(…) meu amado (…)
(Ct 2:8)
Esse era o excelente nome que a antiga Igreja, em seus momentos mais alegres, estava acostumada a dar ao Ungido do Senhor. Quando o tempo de cantar dos pássaros chegou, e a voz da rola foi ouvida em nossa terra (Ct 2:12), suas amorosas notas foram mais doces que tudo, conforme ela cantava: "O meu amado é meu, e eu sou dele; ele apascenta o seu rebanho entre os lírios" (Ct 2:16). Em seus Cântico dos Cânticos, ela sempre O chama por este deleitável nome: "Meu amado!". Mesmo durante o longo inverno, quando a idolatria havia murchado o jardim do Senhor, seus profetas encontraram espaço, por um momento, para deixarem de lado o fardo do Senhor, e dizer, como fez Isaías: "Agora cantarei ao meu amado o cântico do meu querido a respeito da sua vinha" (Is 5:1). Embora os santos nunca tivessem visto Seu rosto, embora Ele ainda não tivesse sido feito carne, nem habitado entre nós, nem qualquer homem tivesse visto Sua glória, Ele era a consolação de Israel, a esperança e a alegria de todos os escolhidos, o "Amado" de todos os que estavam em pé diante do Altíssimo.

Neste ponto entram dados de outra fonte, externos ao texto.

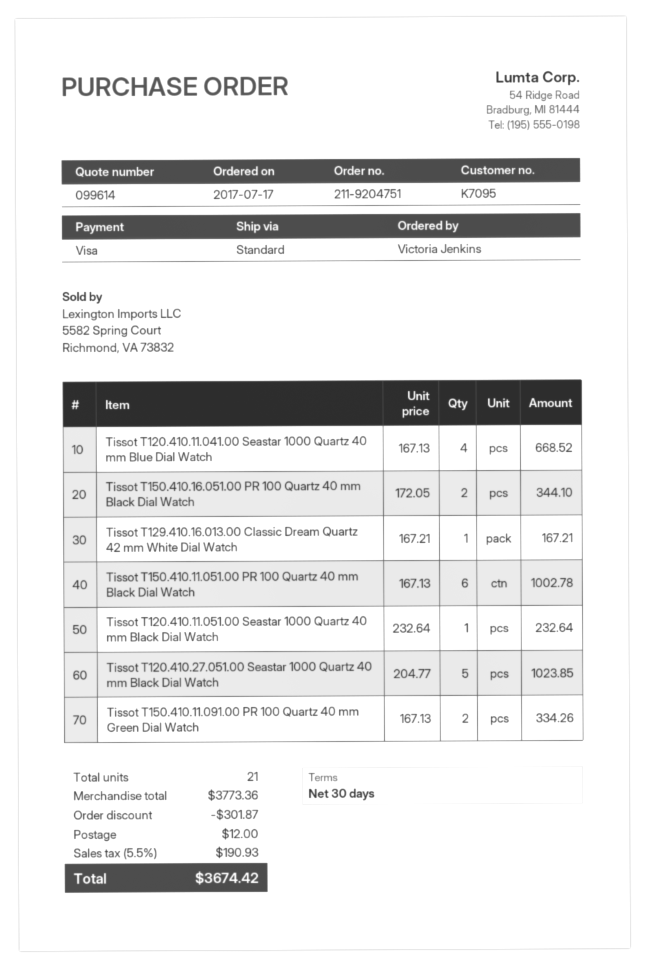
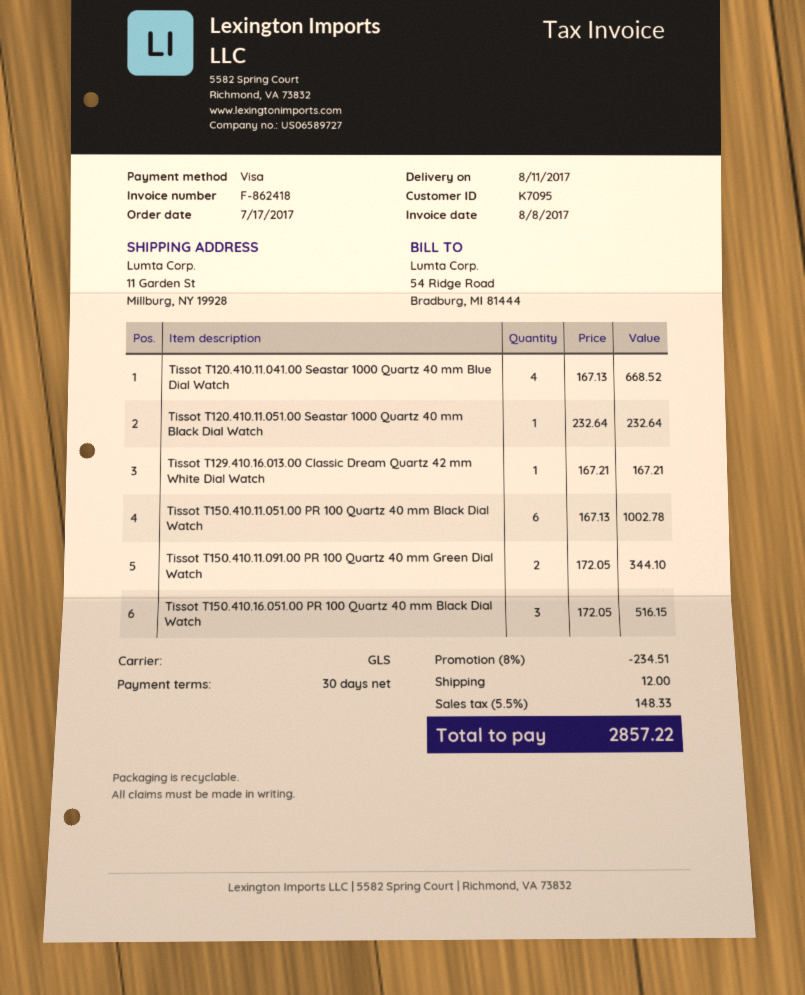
shipping method: standard -> GLS
Tissot T150.410.16.051.00 PR 100 Quartz 40 mm Black Dial Watch: 2 x 172.05 = 344.10 -> 3 x 172.05 = 516.15
Tissot T120.410.27.051.00 Seastar 1000 Quartz 40 mm Black Dial Watch: 5 x 204.77 = 1023.85 -> none
Tissot T150.410.11.091.00 PR 100 Quartz 40 mm Green Dial Watch: 2 x 167.13 = 334.26 -> 2 x 172.05 = 344.10
discount: 301.87 -> 234.51
tax: 5.5% = 190.93 -> 5.5% = 148.33
total: 3674.42 -> 2857.22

Nós, os dias de verão da Igreja, também temos o costume de falar de Cristo como o mais amado de nossa alma, e sentimos que Ele é muito precioso, "ele é o primeiro entre dez mil" (Ct 5:10). Tão verdadeiro é isso que a Igreja ama a Jesus e declara-O como seu amado, fazendo com que o apóstolo desafie o universo inteiro a separá-lo do amor de Cristo, declarando que nem perseguições, sofrimentos, aflições, perigos ou a espada serão capazes de fazê-lo; não, ele alegremente se orgulha: "Mas em todas estas coisas somos mais do que vencedores, por aquele que nos amou" (Rm 8:37).